§ Exercise inputs:
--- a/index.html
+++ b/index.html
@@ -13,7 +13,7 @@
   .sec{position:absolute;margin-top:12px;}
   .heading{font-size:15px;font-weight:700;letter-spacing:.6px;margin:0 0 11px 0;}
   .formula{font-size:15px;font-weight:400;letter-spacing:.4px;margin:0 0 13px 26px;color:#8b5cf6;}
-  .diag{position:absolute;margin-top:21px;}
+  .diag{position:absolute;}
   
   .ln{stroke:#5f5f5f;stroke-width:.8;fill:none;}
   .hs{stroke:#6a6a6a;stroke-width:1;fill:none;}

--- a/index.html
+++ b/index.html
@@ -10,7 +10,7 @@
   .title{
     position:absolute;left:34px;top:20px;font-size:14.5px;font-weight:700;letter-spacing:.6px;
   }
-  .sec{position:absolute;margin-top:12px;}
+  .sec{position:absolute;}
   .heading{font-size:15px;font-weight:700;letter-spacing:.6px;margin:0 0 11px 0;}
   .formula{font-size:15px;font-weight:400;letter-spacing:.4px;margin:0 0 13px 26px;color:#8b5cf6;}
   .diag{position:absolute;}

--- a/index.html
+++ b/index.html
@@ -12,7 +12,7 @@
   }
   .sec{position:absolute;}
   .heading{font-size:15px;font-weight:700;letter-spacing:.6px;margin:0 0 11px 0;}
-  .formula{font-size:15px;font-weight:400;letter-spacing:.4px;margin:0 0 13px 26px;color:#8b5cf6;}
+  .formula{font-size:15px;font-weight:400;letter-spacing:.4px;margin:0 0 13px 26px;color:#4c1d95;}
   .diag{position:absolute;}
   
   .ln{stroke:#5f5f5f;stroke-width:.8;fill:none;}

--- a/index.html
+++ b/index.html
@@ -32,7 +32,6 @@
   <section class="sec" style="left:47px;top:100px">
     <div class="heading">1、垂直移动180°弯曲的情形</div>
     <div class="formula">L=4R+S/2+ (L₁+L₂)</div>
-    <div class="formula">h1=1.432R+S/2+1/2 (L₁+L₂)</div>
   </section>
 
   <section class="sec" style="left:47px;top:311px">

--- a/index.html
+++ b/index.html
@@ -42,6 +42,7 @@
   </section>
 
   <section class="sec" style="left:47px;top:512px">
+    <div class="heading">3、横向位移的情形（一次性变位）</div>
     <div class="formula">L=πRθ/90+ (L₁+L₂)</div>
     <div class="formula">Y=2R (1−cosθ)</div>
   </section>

§ Work to be completed: Give the whole listing again, character for character.

§ Problem solution:
--- a/index.html
+++ b/index.html
@@ -13,7 +13,7 @@
   .sec{position:absolute;margin-top:12px;}
   .heading{font-size:15px;font-weight:700;letter-spacing:.6px;margin:0 0 11px 0;}
   .formula{font-size:15px;font-weight:400;letter-spacing:.4px;margin:0 0 13px 26px;color:#8b5cf6;}
-  .diag{position:absolute;margin-top:21px;}
+  .diag{position:absolute;}
   
   .ln{stroke:#5f5f5f;stroke-width:.8;fill:none;}
   .hs{stroke:#6a6a6a;stroke-width:1;fill:none;}

--- a/index.html
+++ b/index.html
@@ -10,7 +10,7 @@
   .title{
     position:absolute;left:34px;top:20px;font-size:14.5px;font-weight:700;letter-spacing:.6px;
   }
-  .sec{position:absolute;margin-top:12px;}
+  .sec{position:absolute;}
   .heading{font-size:15px;font-weight:700;letter-spacing:.6px;margin:0 0 11px 0;}
   .formula{font-size:15px;font-weight:400;letter-spacing:.4px;margin:0 0 13px 26px;color:#8b5cf6;}
   .diag{position:absolute;}

--- a/index.html
+++ b/index.html
@@ -12,7 +12,7 @@
   }
   .sec{position:absolute;}
   .heading{font-size:15px;font-weight:700;letter-spacing:.6px;margin:0 0 11px 0;}
-  .formula{font-size:15px;font-weight:400;letter-spacing:.4px;margin:0 0 13px 26px;color:#8b5cf6;}
+  .formula{font-size:15px;font-weight:400;letter-spacing:.4px;margin:0 0 13px 26px;color:#4c1d95;}
   .diag{position:absolute;}
   
   .ln{stroke:#5f5f5f;stroke-width:.8;fill:none;}

--- a/index.html
+++ b/index.html
@@ -32,7 +32,6 @@
   <section class="sec" style="left:47px;top:100px">
     <div class="heading">1、垂直移动180°弯曲的情形</div>
     <div class="formula">L=4R+S/2+ (L₁+L₂)</div>
-    <div class="formula">h1=1.432R+S/2+1/2 (L₁+L₂)</div>
   </section>
 
   <section class="sec" style="left:47px;top:311px">

--- a/index.html
+++ b/index.html
@@ -42,6 +42,7 @@
   </section>
 
   <section class="sec" style="left:47px;top:512px">
+    <div class="heading">3、横向位移的情形（一次性变位）</div>
     <div class="formula">L=πRθ/90+ (L₁+L₂)</div>
     <div class="formula">Y=2R (1−cosθ)</div>
   </section>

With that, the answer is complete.